For the entries that follow, state how many lines include the word "motif", giving the number and nothing else.

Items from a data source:
######

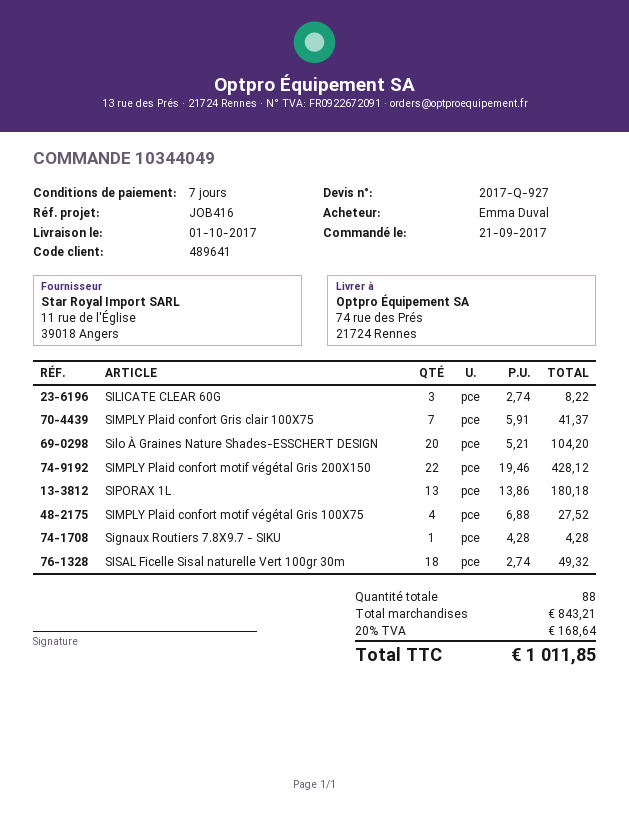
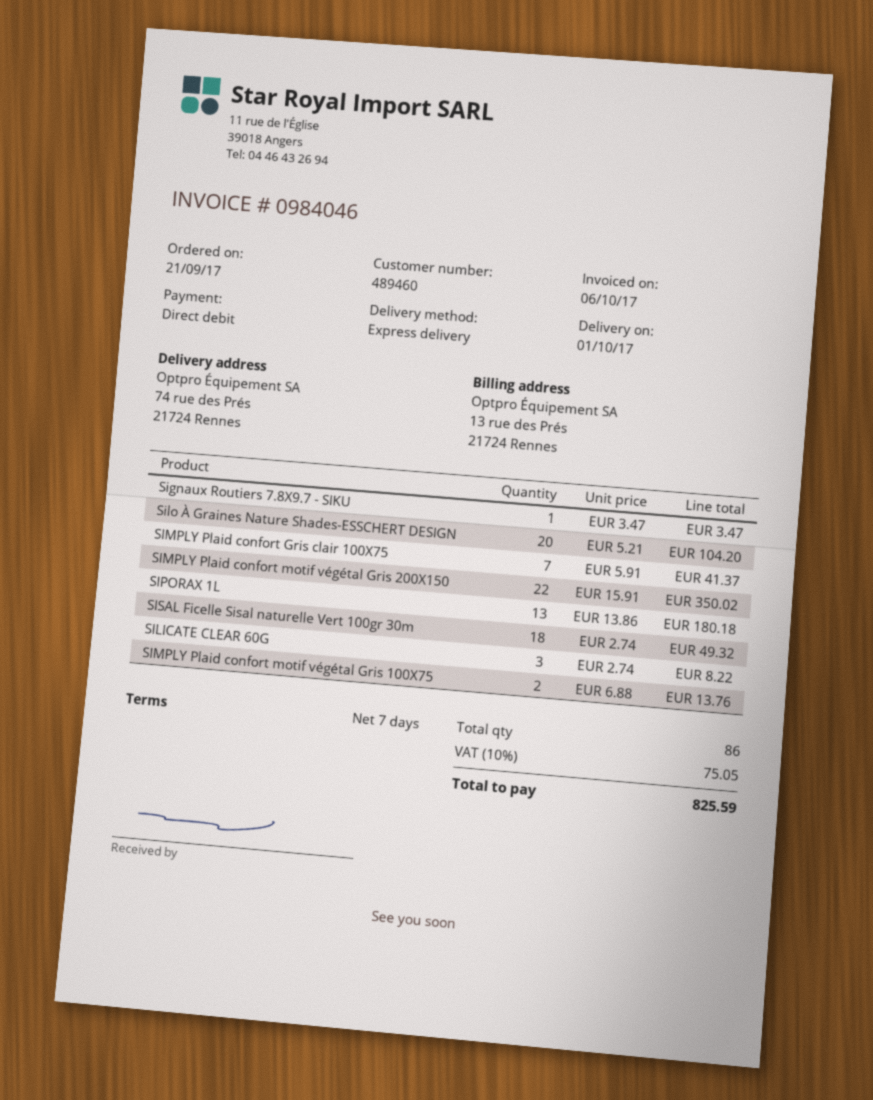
customer number: 489641 -> 489460
SIMPLY Plaid confort motif végétal Gris 200X150: 22 x 19.46 = 428.12 -> 22 x 15.91 = 350.02
SIMPLY Plaid confort motif végétal Gris 100X75: 4 x 6.88 = 27.52 -> 2 x 6.88 = 13.76
Signaux Routiers 7.8X9.7 - SIKU: 1 x 4.28 = 4.28 -> 1 x 3.47 = 3.47
total quantity: 88 -> 86
tax: 20% = 168.64 -> 10% = 75.05
total: 1011.85 -> 825.59

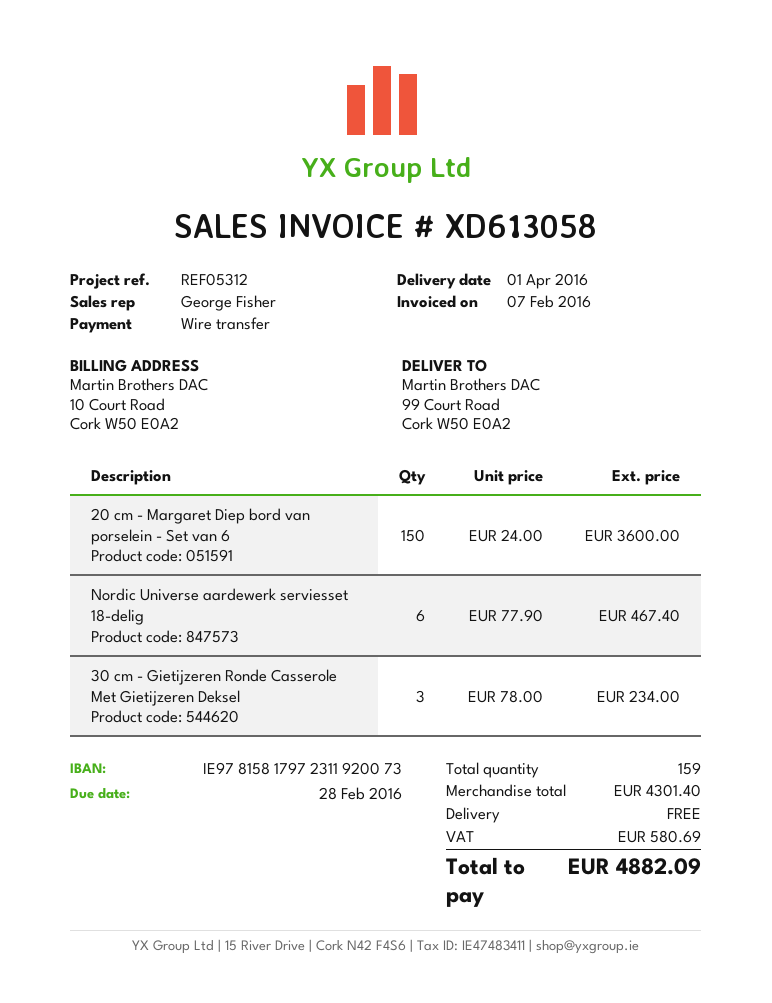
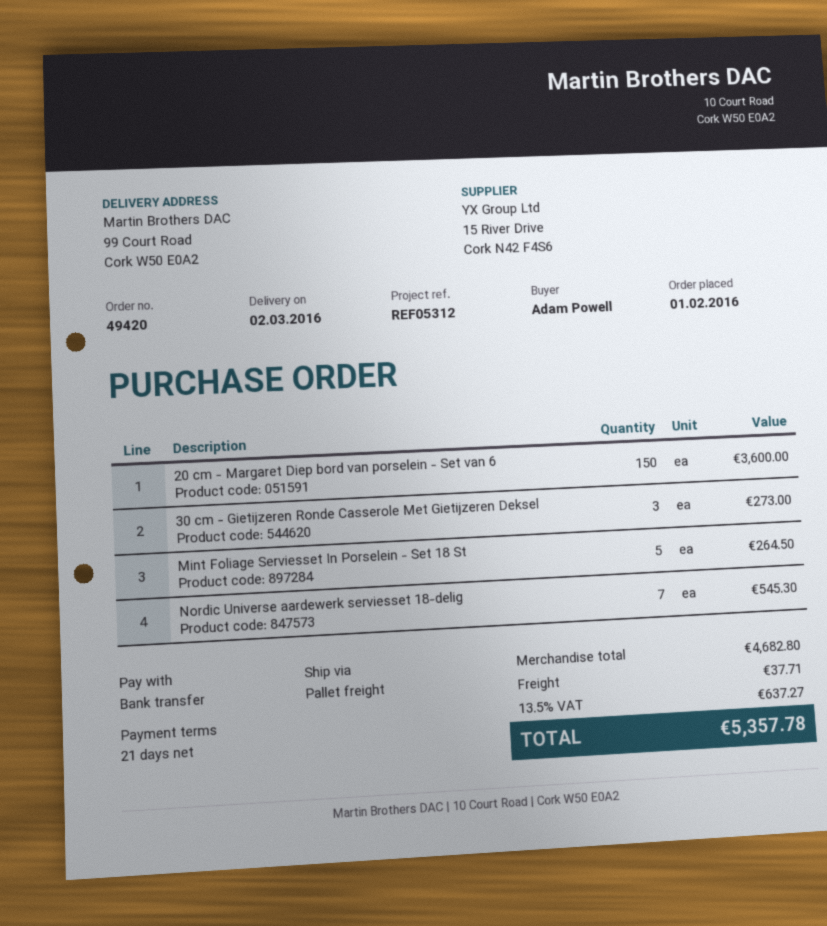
delivery date: 2016-04-01 -> 2016-03-02
Nordic Universe aardewerk serviesset 18-delig: 6 for 467.40 -> 7 for 545.30
30 cm - Gietijzeren Ronde Casserole Met Gietijzeren Deksel: 3 for 234.00 -> 3 for 273.00
Mint Foliage Serviesset In Porselein - Set 18 St: none -> 5 for 264.50
subtotal: 4301.40 -> 4682.80
shipping: 0.00 -> 37.71
tax: 580.69 -> 637.27
total: 4882.09 -> 5357.78

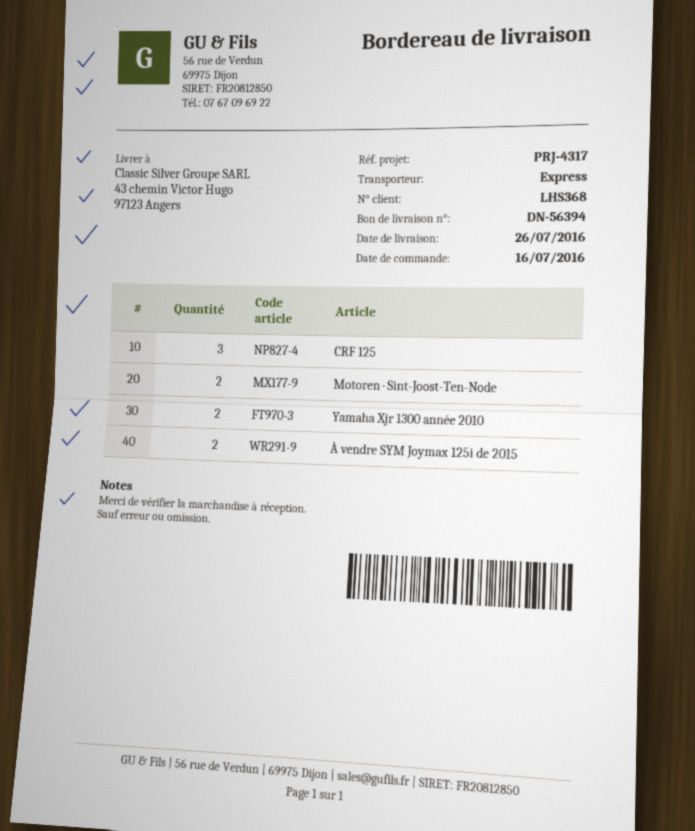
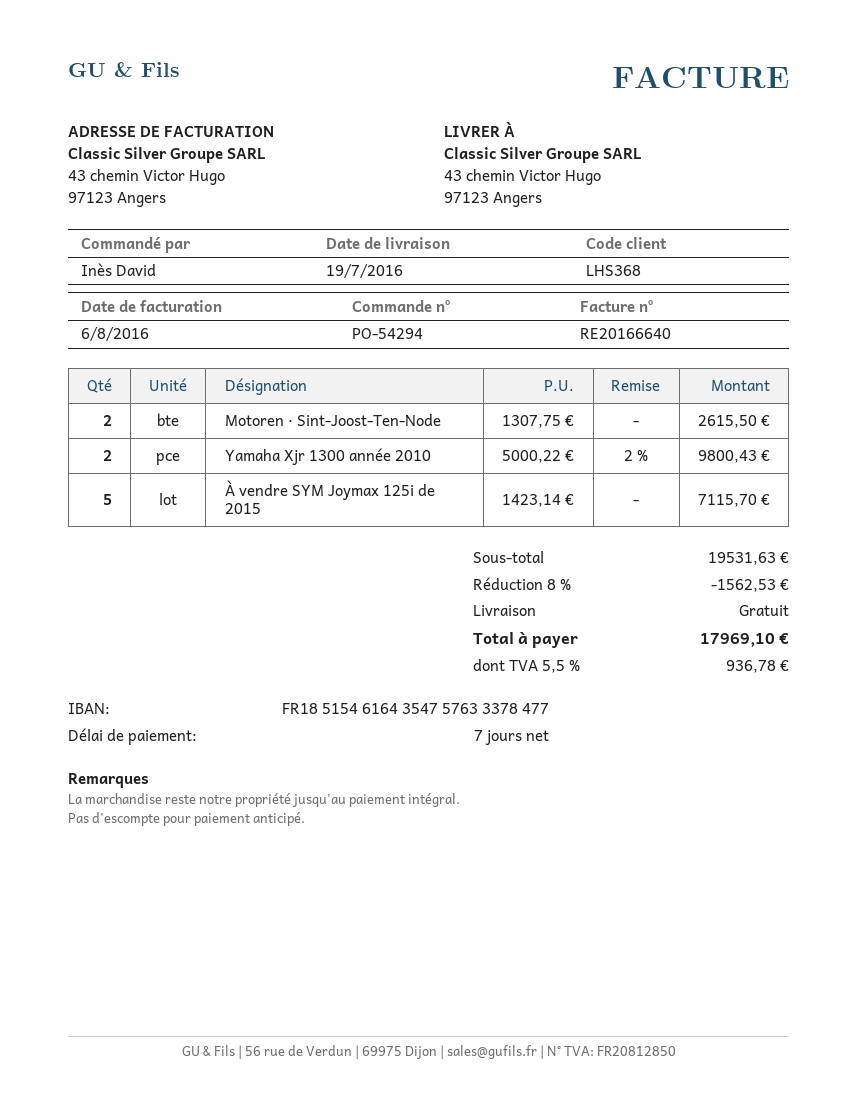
delivery date: 2016-07-26 -> 2016-07-19
CRF 125: 3 -> none
À vendre SYM Joymax 125i de 2015: 2 -> 5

######

Answer space: 2